>>>>>
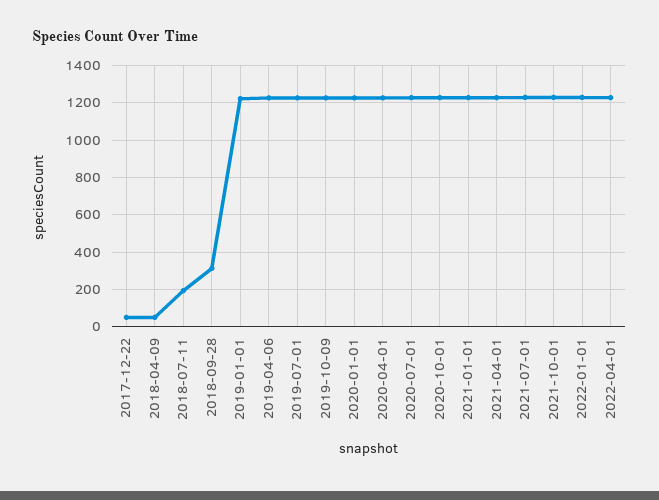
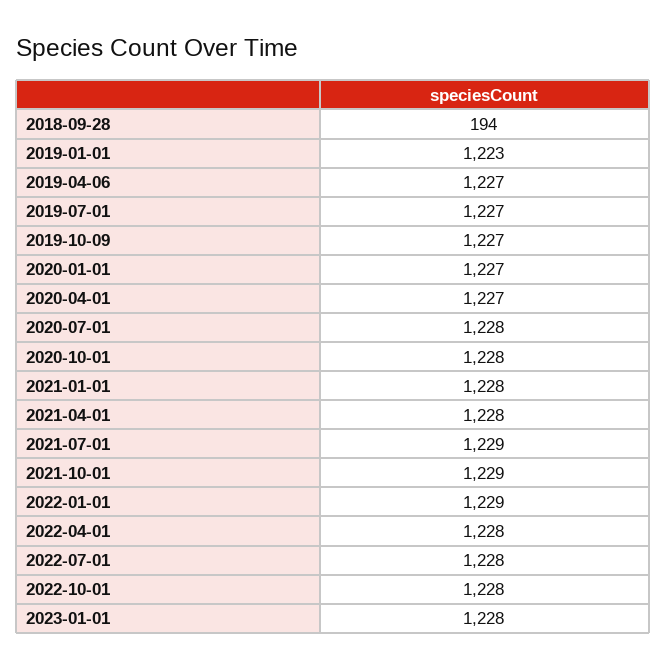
2017-12-22: 50 -> none
2018-04-09: 50 -> none
2018-07-11: 200 -> none
2018-09-28: 300 -> 194
2022-07-01: none -> 1228
2022-10-01: none -> 1228
2023-01-01: none -> 1228

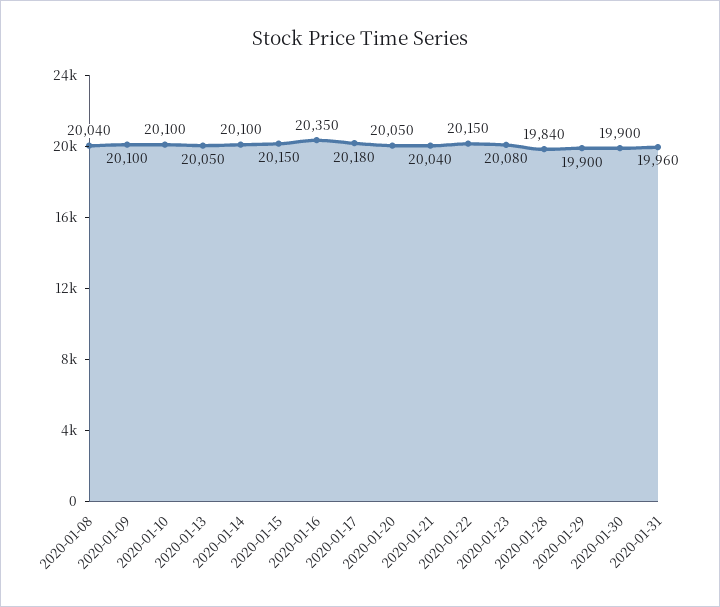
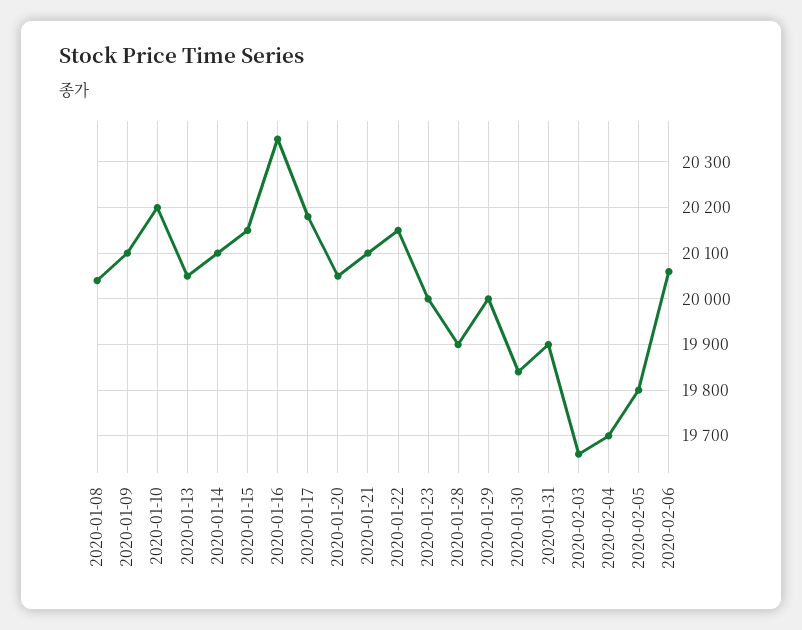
2020-01-10: 20100 -> 20200
2020-01-21: 20040 -> 20100
2020-01-23: 20080 -> 20000
2020-01-28: 19840 -> 19900
2020-01-29: 19900 -> 20000
2020-01-30: 19900 -> 19840
2020-01-31: 19960 -> 19900
2020-02-03: none -> 19660
2020-02-04: none -> 19700
2020-02-05: none -> 19800
2020-02-06: none -> 20060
<<<<<
Exercise aim
Looking at the entries, how many lines contain the string "none"? The answer is that number alone.

Result of the exercise
10